INTELLIGENT MODEL FOR CLASSIFYING HEMODYNAMIC PATTERNS OF BRAIN ACTIVATION TO IDENTIFY NEUROCOGNITIVE MECHANISMS OF SPATIAL-NUMERICAL ASSOCIATIONS

Abstract

The study presents the results of the development and testing of deep learning neural network architectures, which demonstrate high accuracy rates in classifying neurophysiological data, in particular hemodynamic brain activation patterns obtained by functional near-infrared spectroscopy, during solving mathematical problems on spatial-numerical associations. The analyzed signal represents a multidimensional time series of oxyhemoglobin and deoxyhemoglobin dynamics.
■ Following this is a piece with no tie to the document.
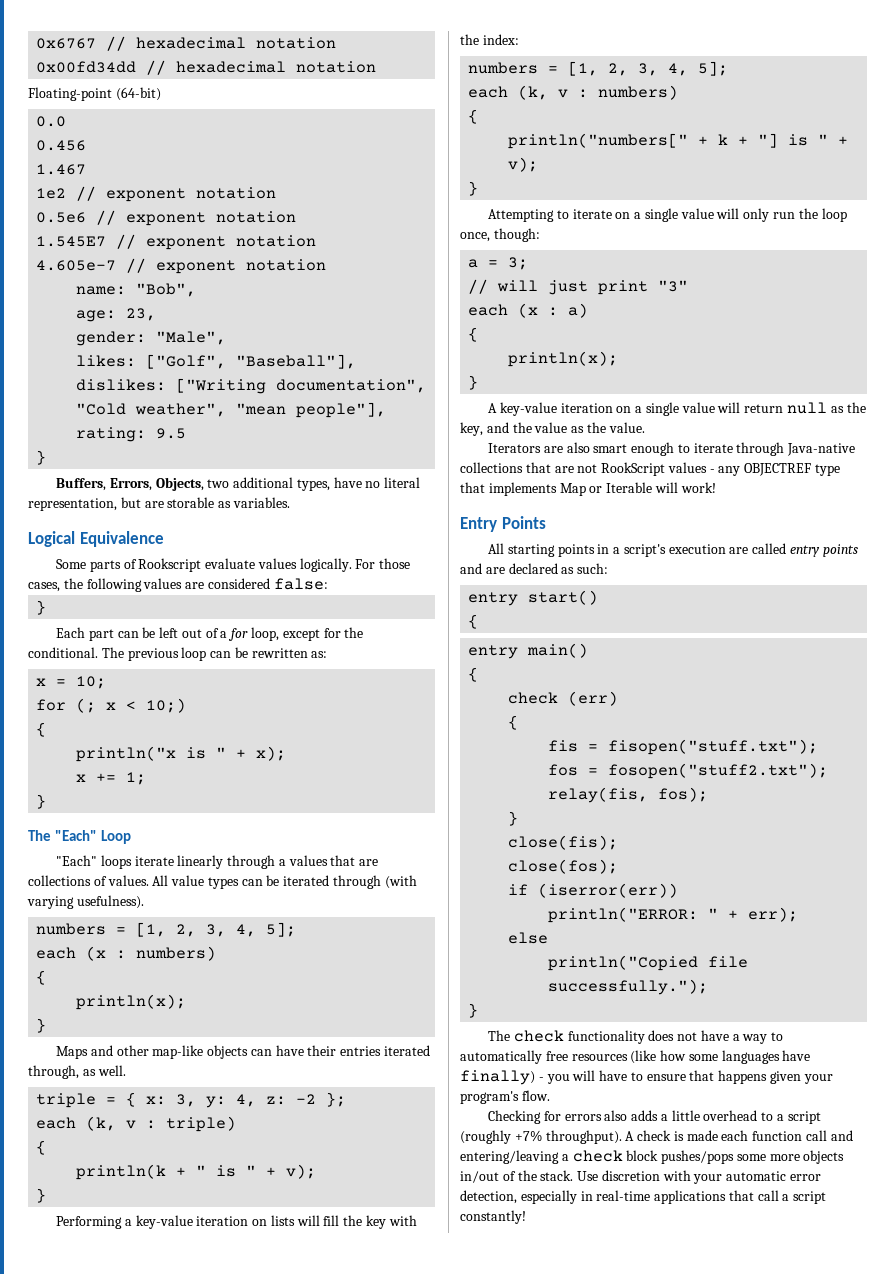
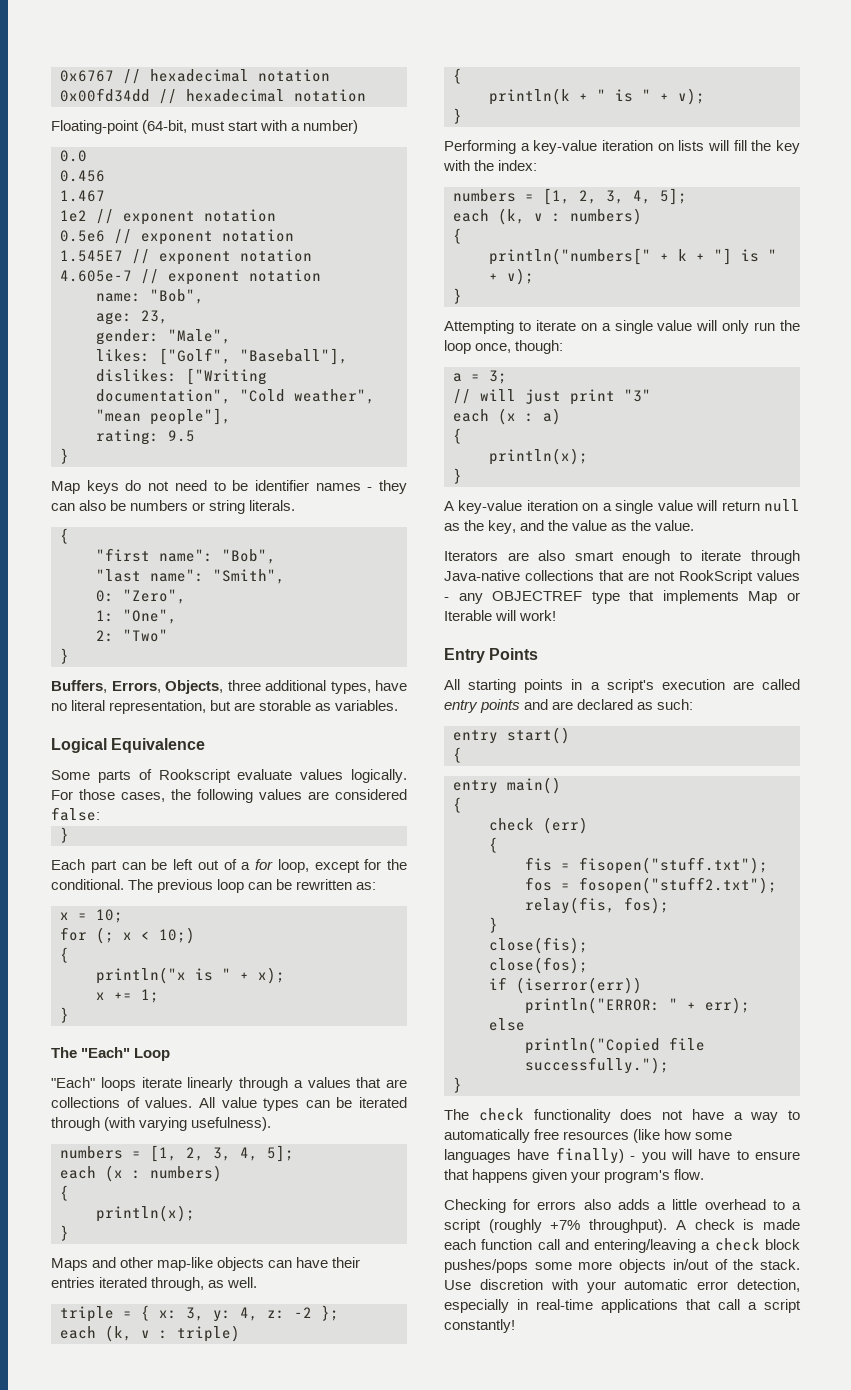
[115,87,161,101] (64-bit) -> [142,120,359,134] (64-bit, must start with a number)
(47, 457) none -> [51,480,407,494] [51,500,296,514] [60,528,69,544] [96,548,276,564] [96,569,285,584] [96,589,186,604] [96,609,177,624] [96,629,168,642] [60,648,69,664] // Map keys do not need to be identifier names - they can also be numbers or string literals. // { // "first name": "Bob", // "last name": "Smith", // 0: "Zero", // 1: "One", // 2: "Two" // }
[207,479,230,488] two -> [227,680,261,691] three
Taking the specificity of the fNIRS signal into account, a comparative analysis of 2 types of neural network architectures was carried out: (1) architectures based on recurrent neural networks: recurrent neural network with long short-term memory, recurrent neural network with long short-term memory with fully connected layers, bidirectional recurrent neural network with long short-term memory, convolutional recurrent neural network with long short-term memory; (2) architectures based on convolutional neural networks with 1D convolutions: convolutional neural network, fully convolutional neural network, residual neural network. Trained long short-term memory recurrent neural network architectures showed worse results in accuracy in comparison with 1D convolutional neural network architectures. Residual neural network (model_Resnet) demonstrated the highest accuracy rates in three experimental conditions more than 88% in detecting age-related differences in brain activation during spatial-numerical association tasks considering the individual characteristics of the respondents’ signal.